Sen. Russ Feingold, D-Wis., is defending his decision to vote against the Wall Street reform bill on the grounds that it is simply too weak to prevent future crises, and Tim Fernholz is crying foul.
On policy substance, Feingold is undoubtedly correct. From Feingold:
At the start of this process I made clear that I had a simple test for financial reform — will it stop another financial meltdown? This bill fails that test.
Fernholz claims, to the contrary:
The bill will make bailouts very unlikely and bring derivatives out of the shadows.
I just can’t see how Fernholz can believe that line. Megabanks have spent the past two years “earning” their way back to health with the riskiest businesses—derivatives operations and proprietary trading. They’ve managed to make enormous profits from these trading operations even as the global economy has crumbled. At some point, the economy is going to catch up with the trading, and there is going to be a problem. But it will be seven to 12 years before the critical reforms reining in these activities will actually take effect (and for the most part, those reforms have been gutted). Blanche Lincoln’s derivatives language has a seven-year phase-in, and will not apply to the vast majority of derivatives currently being traded. The Volcker Rule ban on prop trading still allows banks to gamble with hedge funds, and this rule will take a dozen years to implement.
In short, we’ll be living through the next crisis before these rules take effect.

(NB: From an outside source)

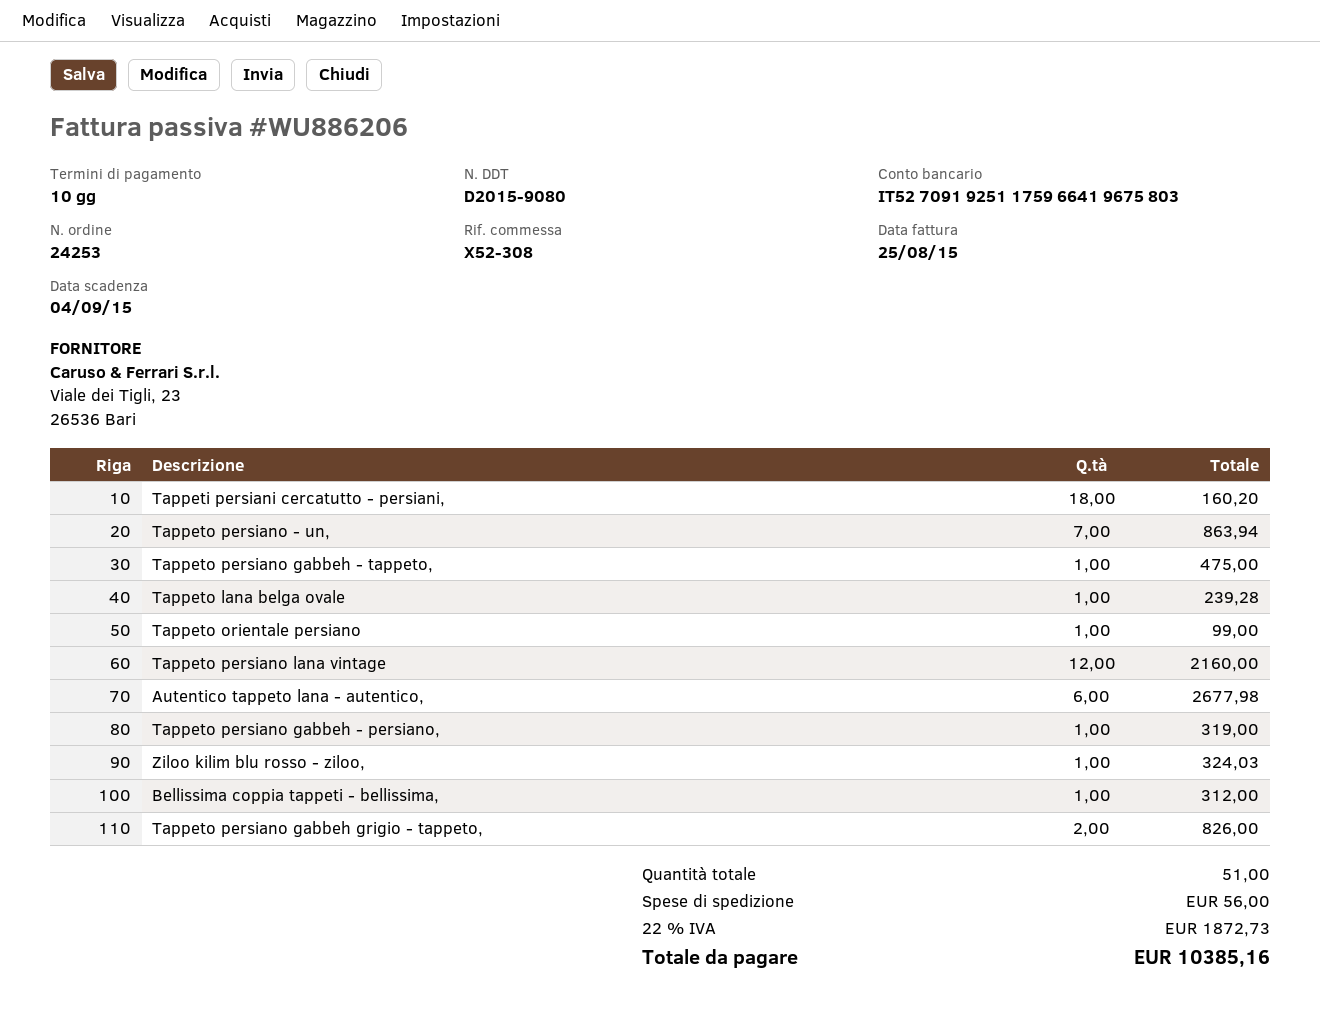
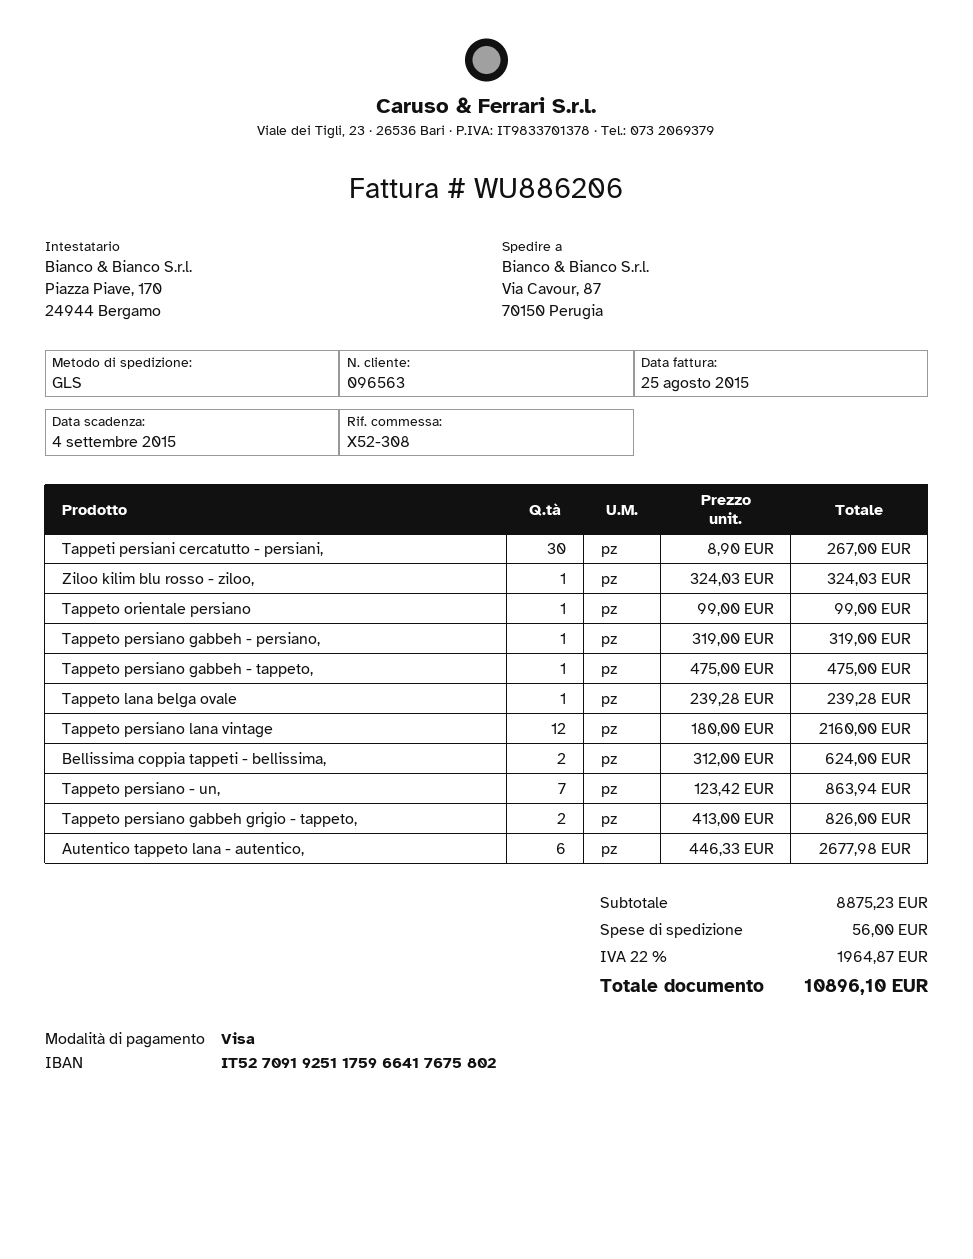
bank account: IT5270919251175966419675803 -> IT5270919251175966417675802
Tappeti persiani cercatutto - persiani,: 18 for 160.20 -> 30 for 267.00
Bellissima coppia tappeti - bellissima,: 1 for 312.00 -> 2 for 624.00
tax: 22% = 1872.73 -> 22% = 1964.87
total: 10385.16 -> 10896.10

The bill does give policymakers a new resolution authority to shut down failing megabanks, but without a major reduction in both the scope of bank derivatives businesses and proprietary trading operations, this authority is an idle threat, and key players in the market have already expressed that view. By wrapping themselves in complex webs of trading risk—via hundreds of millions of dollars in trades every day—big banks make it nearly impossible for regulators to figure out what will happen when the bank goes down. That makes policymakers extremely reluctant to actually shut them down, with or without a resolution authority. In the 2008 meltdown, regulators had the power to shut down the ordinary, boring commercial banking operations of every bank in the country. They could have shut down nearly all of the Wachovia Corp. holding company, or the commercial banking units of financial behemoths Citigroup, Bank of America or Wells Fargo, but simply chose not to. We will see the same choices made the next time these megabanks get themselves into trouble.

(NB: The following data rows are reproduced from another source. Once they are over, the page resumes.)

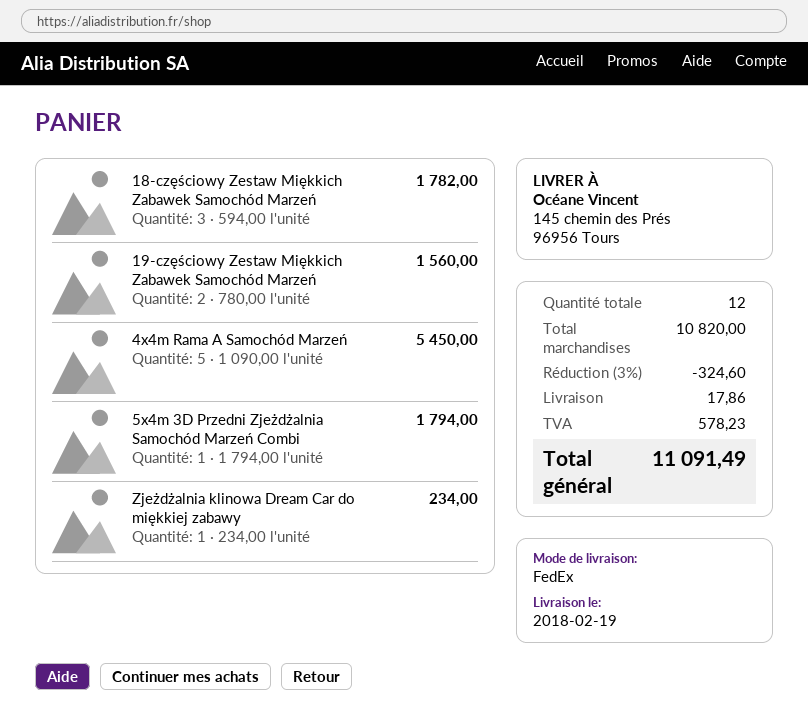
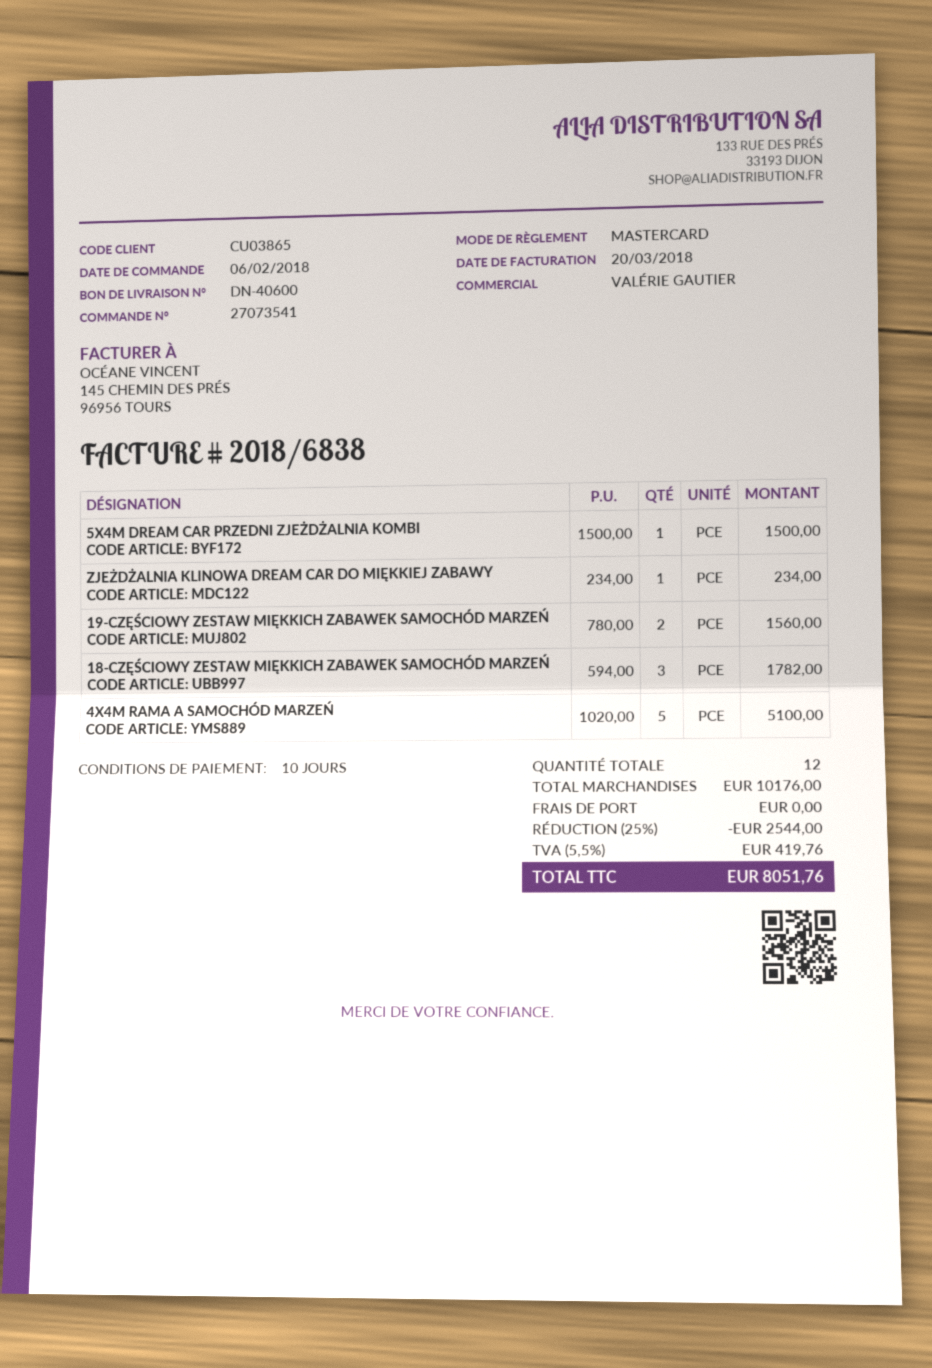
4x4m Rama A Samochód Marzeń: 5 x 1090.00 = 5450.00 -> 5 x 1020.00 = 5100.00
5x4m 3D Przedni Zjeżdżalnia Samochód Marzeń Combi: 1 x 1794.00 = 1794.00 -> none
5X4M DREAM CAR PRZEDNI ZJEŻDŻALNIA KOMBI: none -> 1 x 1500.00 = 1500.00
subtotal: 10820.00 -> 10176.00
discount: 3% = 324.60 -> 25% = 2544.00
shipping: 17.86 -> 0.00
tax: 578.23 -> 419.76
total: 11091.49 -> 8051.76

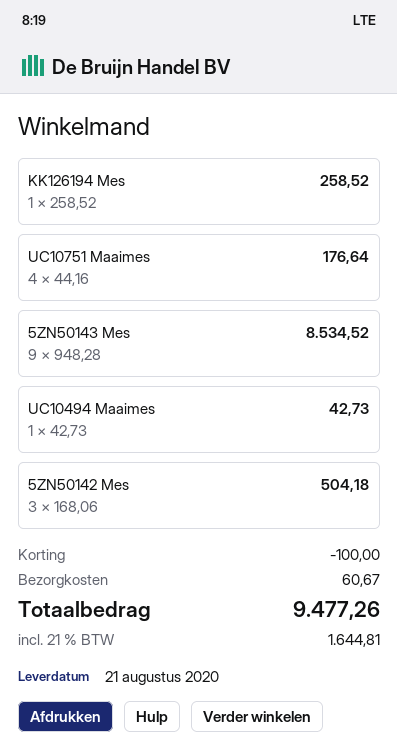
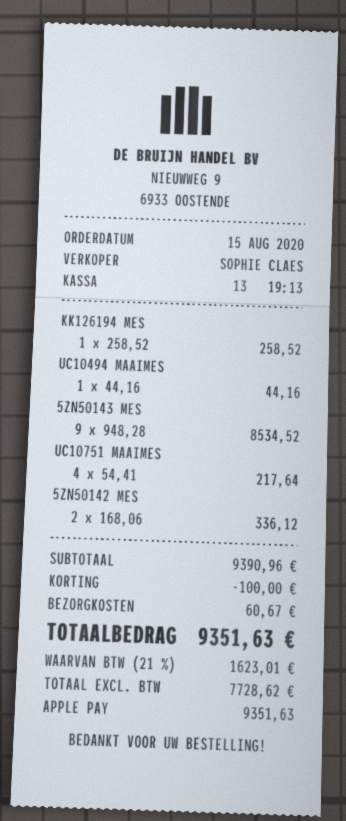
UC10751 Maaimes: 4 x 44.16 = 176.64 -> 4 x 54.41 = 217.64
UC10494 Maaimes: 1 x 42.73 = 42.73 -> 1 x 44.16 = 44.16
5ZN50142 Mes: 3 x 168.06 = 504.18 -> 2 x 168.06 = 336.12
tax: 21% = 1644.81 -> 21% = 1623.01
total: 9477.26 -> 9351.63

By “bringing derivatives into the light,” I expect that Fernholz means that much of the market will now be subject to central clearing requirements. Right now, derivatives are traded in secret, with no market or regulatory scrutiny, and central clearing will put an intermediary between the trade to verify that each firm can make good on the trade. If one firm ultimately can’t make good on the trade, this intermediary makes good on it for them, preventing the cascade of defaults that policymakers were worried about when AIG went under in 2008.
It’s true that about 90 percent of the current derivatives market will now be subject to market scrutiny through central clearing—but Congress carved out a major loophole allowing banks to continue trading in secret with financial firms like hedge funds and private equity. We’re just going to see the riskiest aspects of the derivatives business move from bank-to-bank trading into bank-to-hedge-fund trading. What is now only 10 percent of the market will soon be much larger. Since a bank is still connected to the trade, we’re still subsidizing the shadow markets, and the payments system is still at risk.
The brutal truth about this bill is that it will not accomplish what President Barack Obama and the Democratic Congressional leadership are advertising. It will not avert future meltdowns, and it will not end taxpayer bailouts. What’s worse, Congressional leaders had a chance to actually get it there. If they had implemented a strong Volcker Rule or kept Blanche Lincoln’s derivatives language—both of which survived until the final day of negotiations—they really would have forced banks out of destructive businesses, and at least given the resolution authority some shred of credibility. Instead, they gutted both provisions to win over Republicans while leaving Feingold to twist in the wind. That was a dramatic failure of leadership.
But for all of that, I think Fernholz is still right about the politics of this bill. It’s worth a “yea” vote. Fernholz correctly notes that the new bureau tasked with protecting consumers from bank abuses is critically important. Still better is a very significant audit of the Federal Reserve, which can build more momentum for further reforms. And for all the shortcomings of the derivatives rules, we will at least put in place regulatory infrastructures that can be expanded by future legislation.
This bill will not, as Feingold claims, create “false security” for the public or the capital markets, so long as people like Feingold keep sounding the alarm about its shortcomings and continue to demand stronger medicine. We will have plenty of opportunities for major reforms in the coming months. With Republicans screaming about the deficit, a financial transactions tax is a great way to bring in tax revenue while simultaneously limiting risky Wall Street speculation. When Congress determines what to do with Fannie Mae and Freddie Mac, reformists can make that bill about the broader issue of too-big-to-fail, and push to break up the megabanks.
Despite all the ill-treatment he’s received on this legislation, Feingold should still vote in favor of the Wall Street overhaul. But he should also keep pressing his colleagues to adopt more serious financial legislation.